What is expected → Your output should be the exact lines from the start of the data through the line containing "[114,118,211,133] [114,160,314,177] Development", with no pictures.

Records to process →
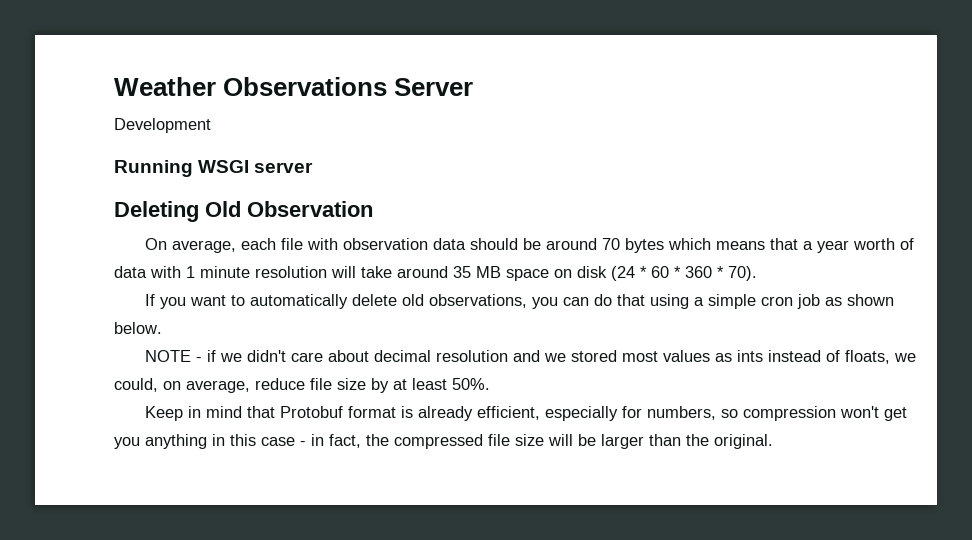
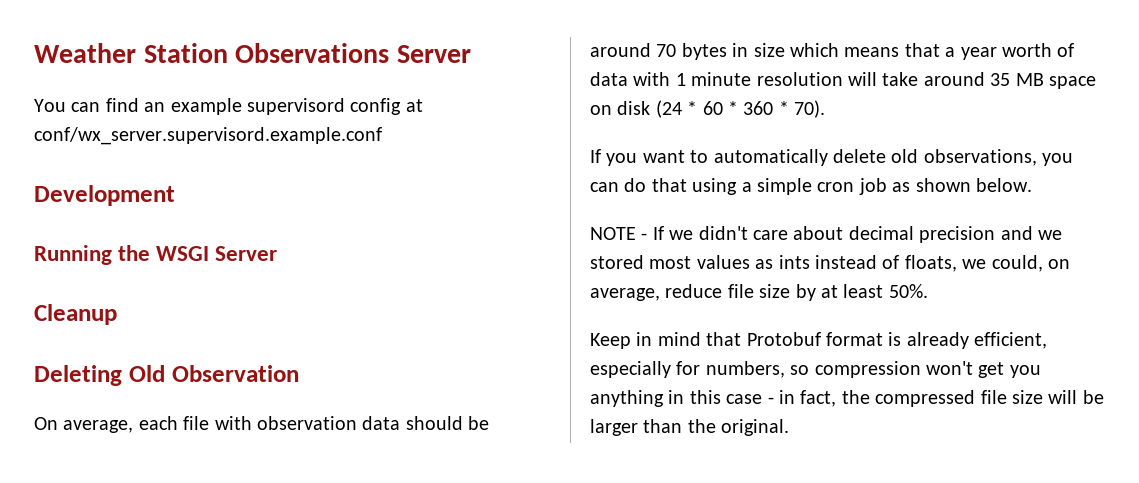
(216, 86) none -> [143,43,228,63] Station
[114,118,211,133] [114,160,314,177] Development // Running WSGI server -> [34,98,423,115] [34,127,382,145] [34,185,175,206] [34,245,278,265] [34,304,117,325] You can find an example supervisord config at conf/wx_server.supervisord.example.conf // Development // Running the WSGI Server // Cleanup
(664, 245) none -> [732,43,785,57] in size
[206,350,216,362] if -> [652,226,664,240] If
[435,350,508,362] resolution -> [919,226,996,243] precision

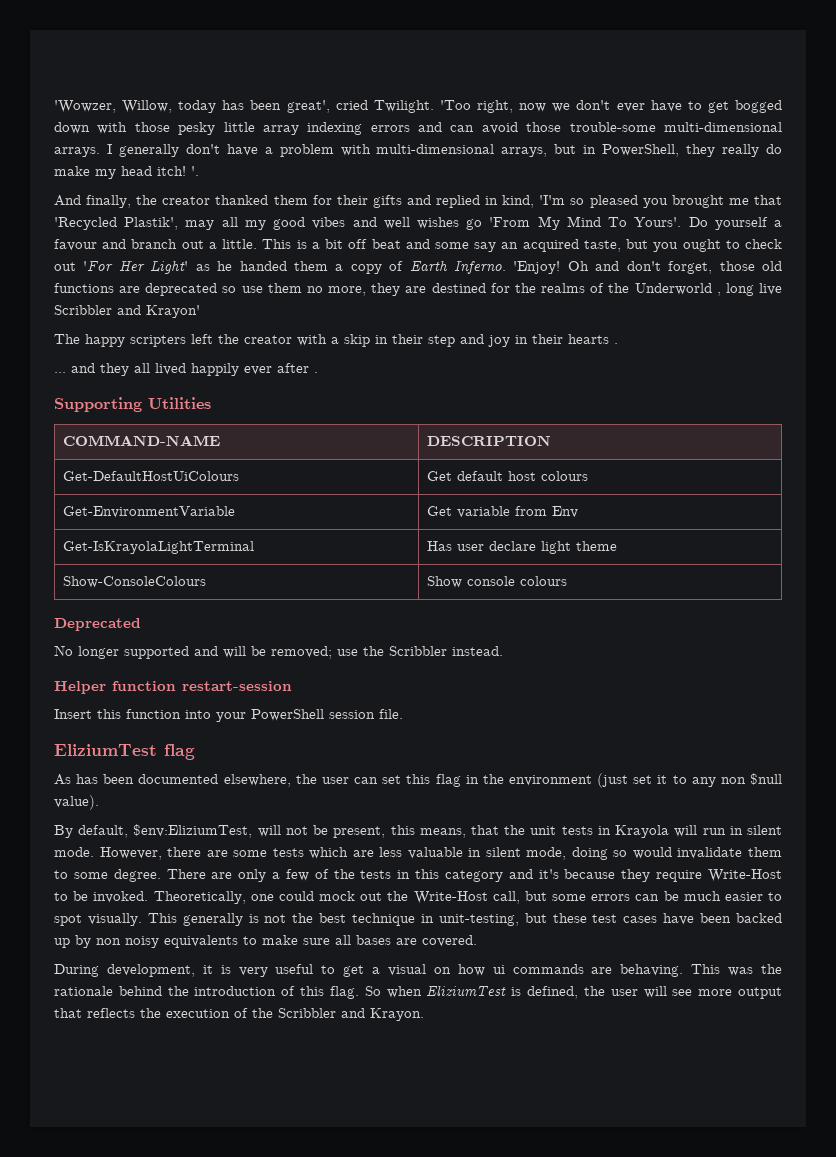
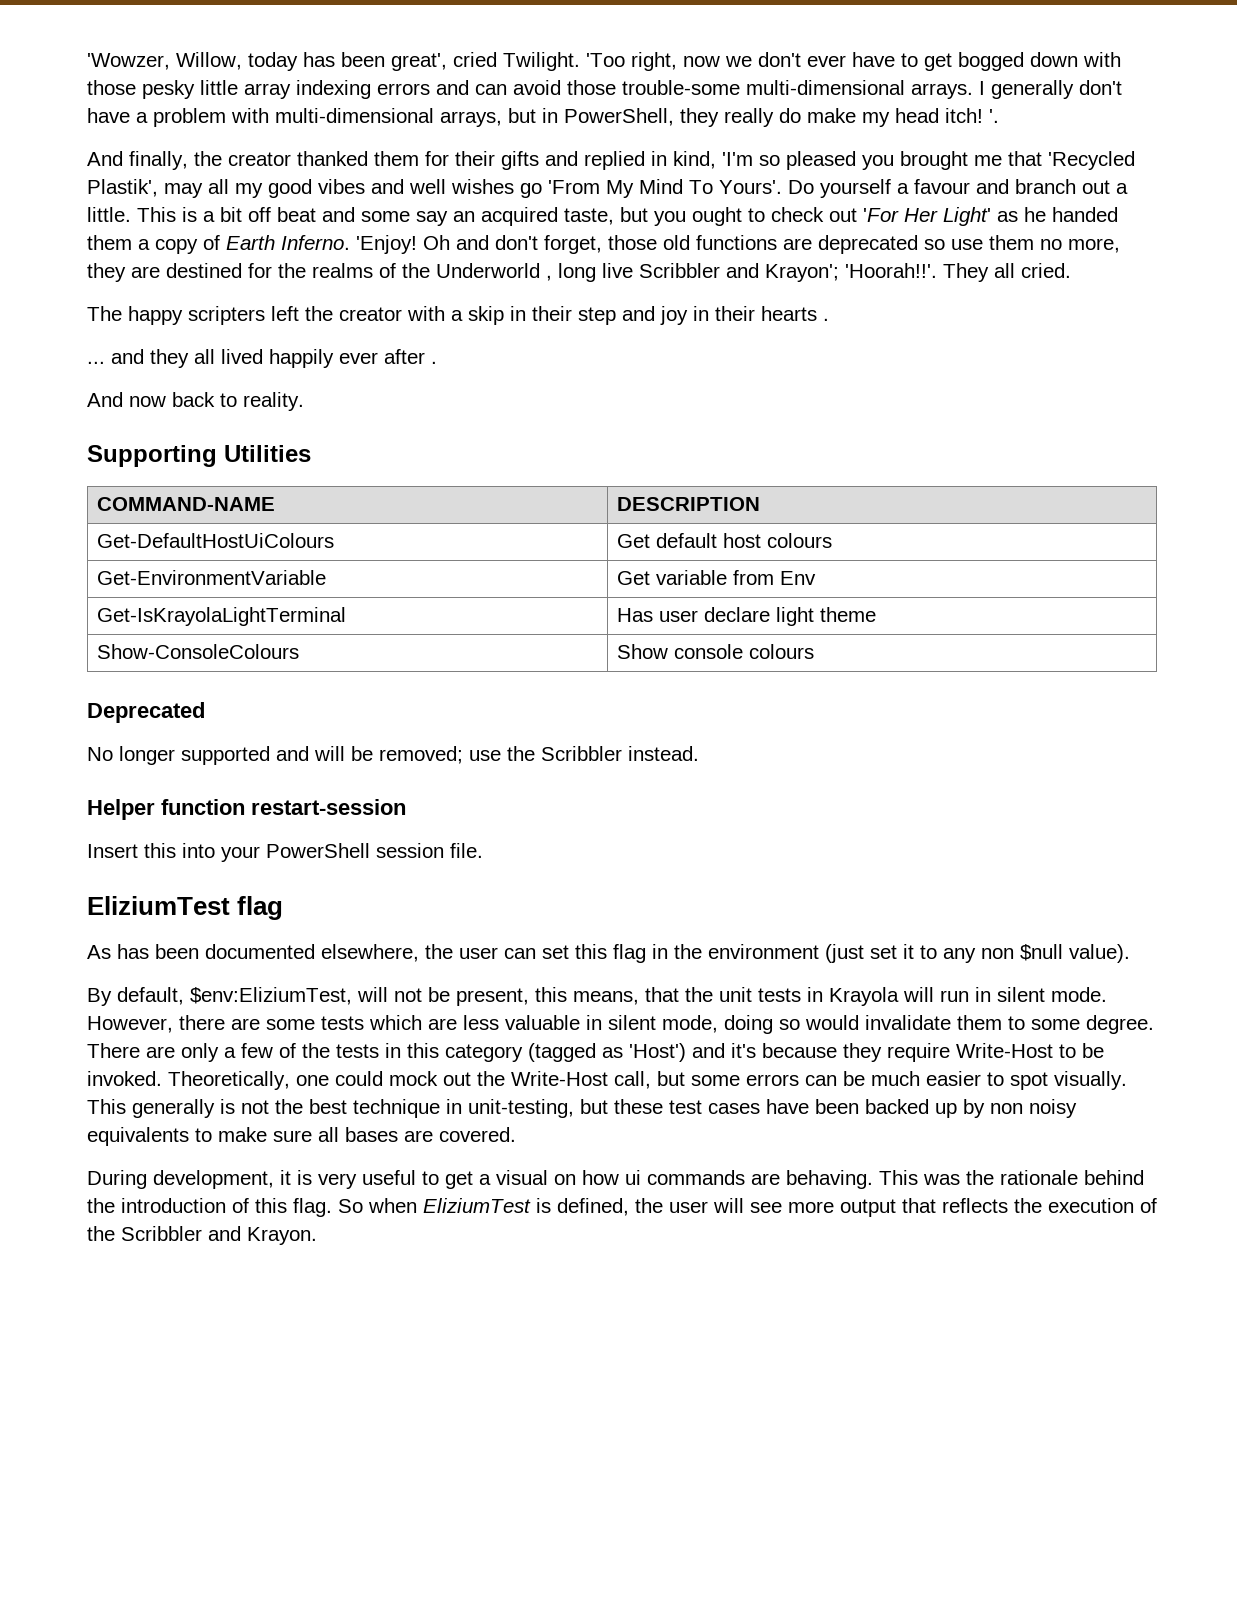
[146,305,200,318] Krayon' -> [765,263,1071,282] Krayon'; 'Hoorah!!'. They all cried.
(318, 372) none -> [87,392,304,411] // And now back to reality.
[126,709,181,719] function -> (176, 850) none
(503, 876) none -> [528,1043,686,1062] (tagged as 'Host')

Written reply →
(216, 86) none -> [143,43,228,63] Station
[114,118,211,133] [114,160,314,177] Development // Running WSGI server -> [34,98,423,115] [34,127,382,145] [34,185,175,206] [34,245,278,265] [34,304,117,325] You can find an example supervisord config at conf/wx_server.supervisord.example.conf // Development // Running the WSGI Server // Cleanup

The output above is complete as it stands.